What happened to those who claimed that after the 2008 election of Barack Obama, we entered into a post-racial society?
It was always an unfounded assertion, since by every economic and social indicator racial minorities, such as African-Americans and Latinos, are still significantly below whites in various opportunities, including economic, educational, housing, access to medical care and others.
The recent killing of 18-year-old Michael Brown by a white police officer in Ferguson, Mo., also reminds us that with respect to the criminal justice system, a disproportionate number of African-Americans and Latinos, especially young men, are more likely to be harassed by police, arrested and imprisoned.
Ferguson is the death nail in the coffin of the post-racial adherents. Race is still well and alive in this country despite advances largely through the struggles of those who have suffered from racism.
I find it hard to watch those whites who consistently defend the police against charges of racism, as has been the case in Ferguson. The policeman who shot Brown should have been detained, arrested and charged with murder, or at least manslaughter.
If I went out and shot someone who was unarmed six times, as the officer did to Brown, I would be arrested under probable cause and charged. Why isn't the officer being arrested and charged? Being arrested and charged under probable cause is not a conviction. That may or may not come later, but the officer clearly killed Brown, so there is probable cause to arrest the officer and charge him with the killing, especially since Brown was unarmed.
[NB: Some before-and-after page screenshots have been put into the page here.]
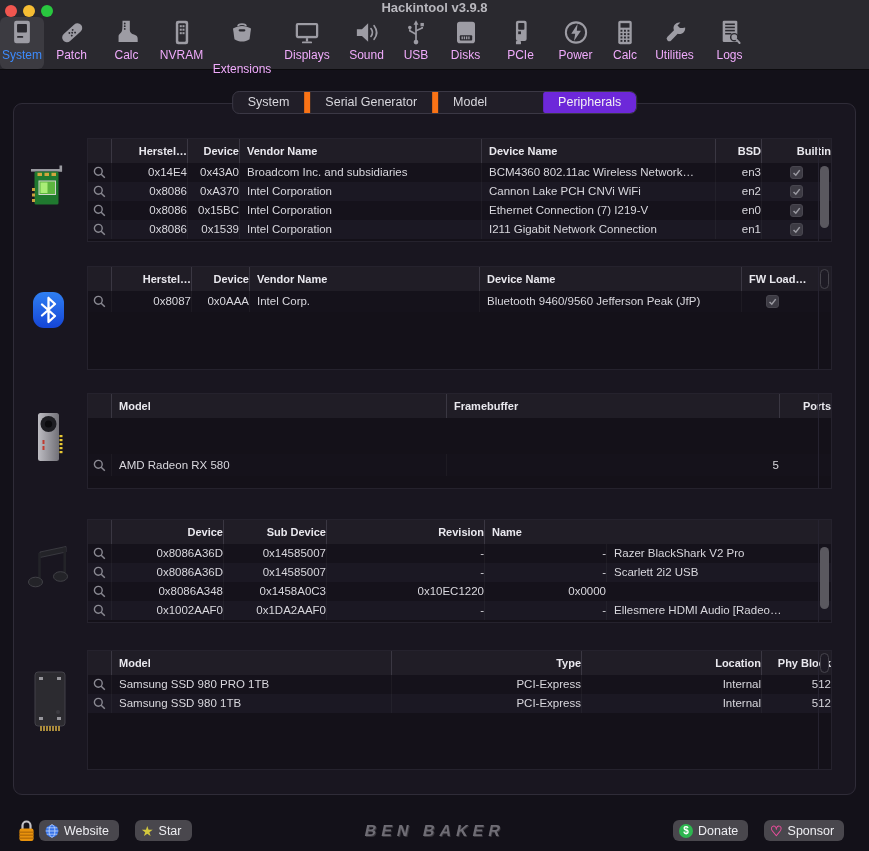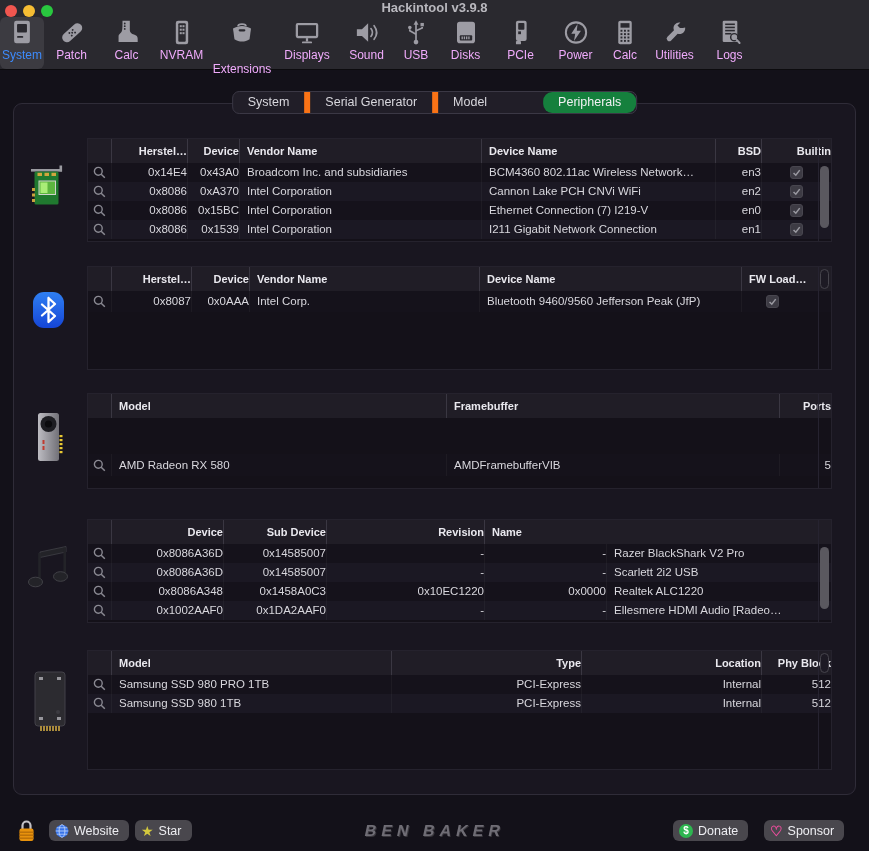"Peripherals" .tab.sel { background: #15803d -> #6d28d9; border-radius: 9px -> 2px }
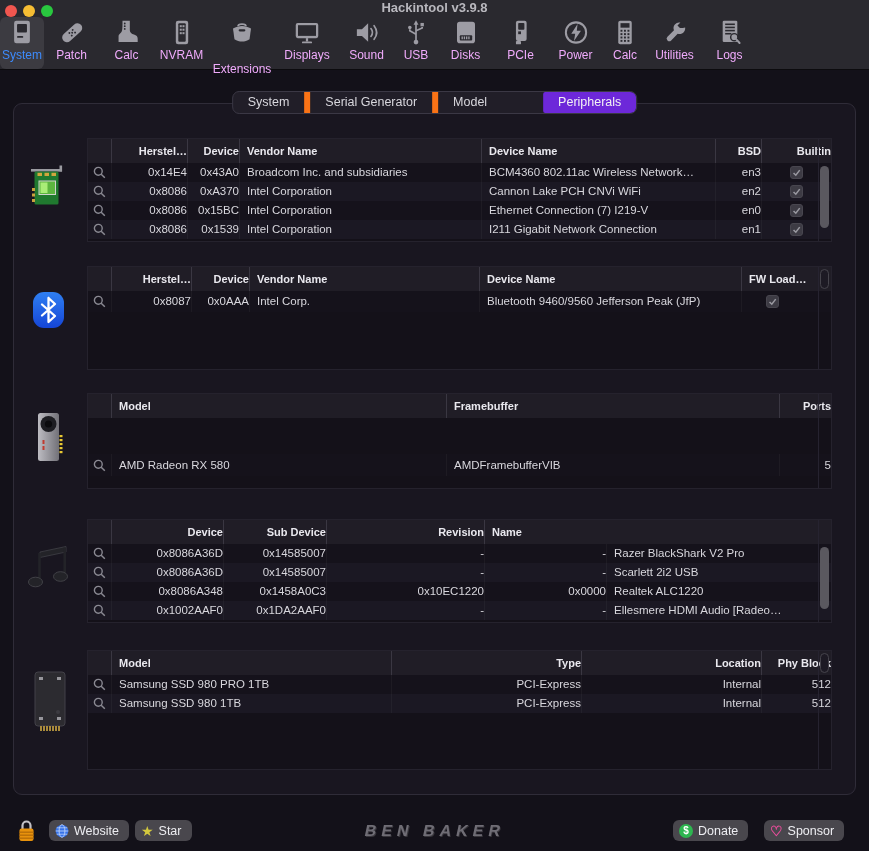"AMDFramebufferVIB" div.td { html: <div>AMDFramebufferVIB</div> -> none }
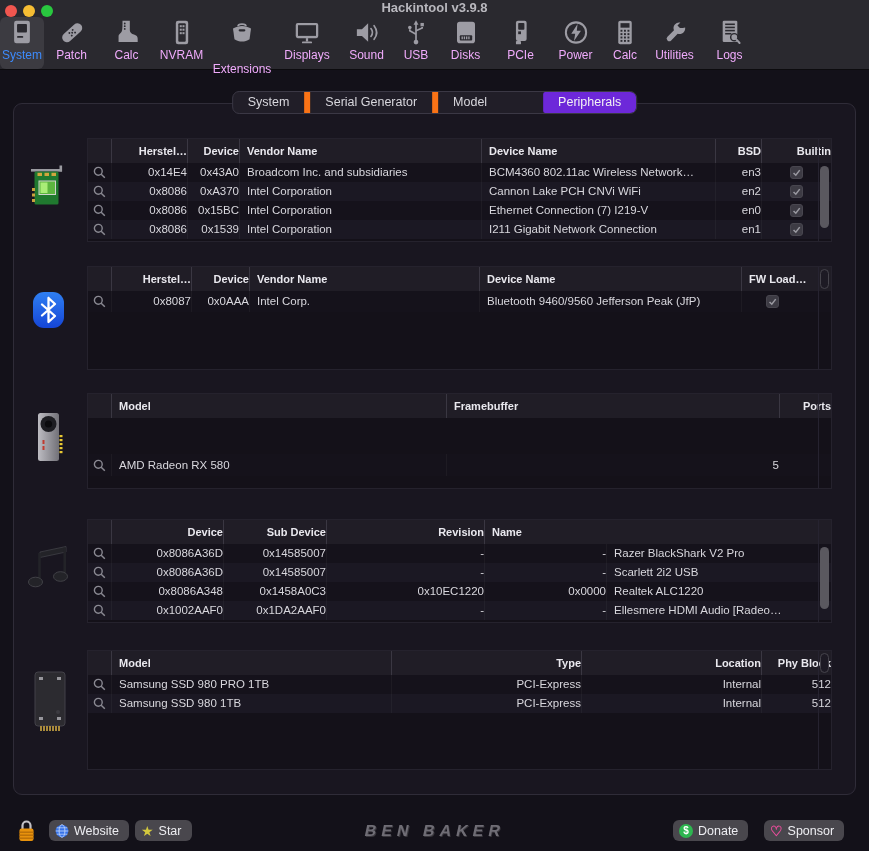"Realtek ALC1220" div.td { html: <div>Realtek ALC1220</div> -> none }
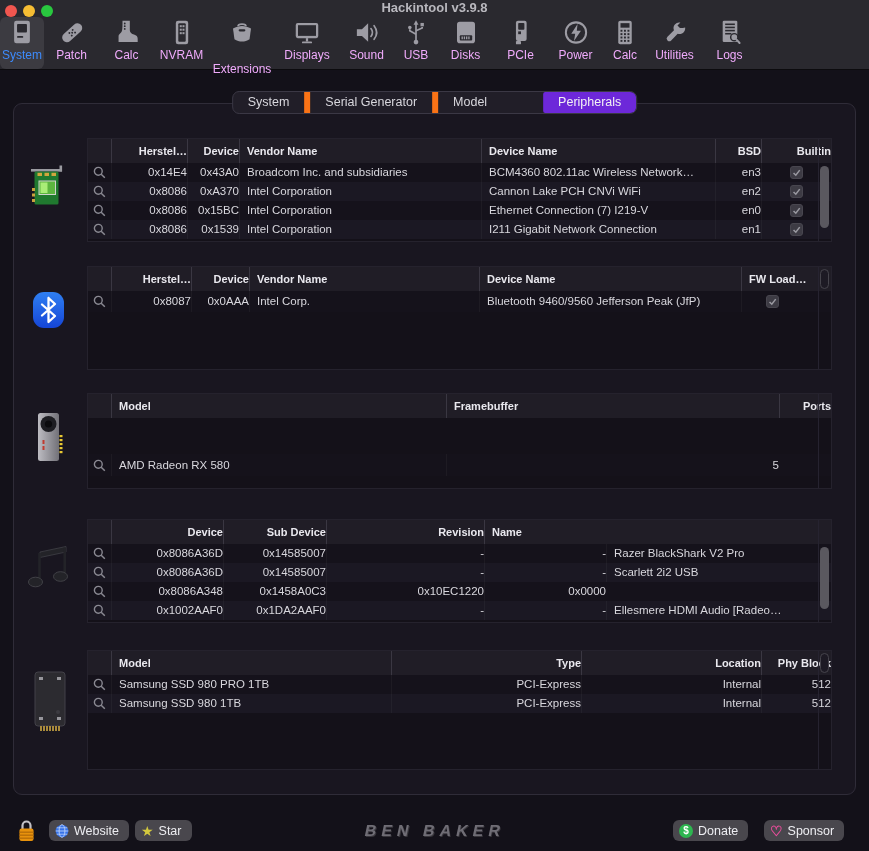"Website" div.footer-btn { left: 49px -> 39px }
The problem is that the law enforcement system is skewed to protect the police and against racial minorities. That is why we see so many young African-American and Latino men in our prisons. Yes, some deserve to be there, but many are also there because our laws are tinged with racism that in many cases already assumes that these young men of color are guilty.
Ferguson is a wake-up call that we have not seen an end to racism in this country. Only by organizing and struggling will the besieged communities be able to confront and hopefully end such a travesty in our history and society.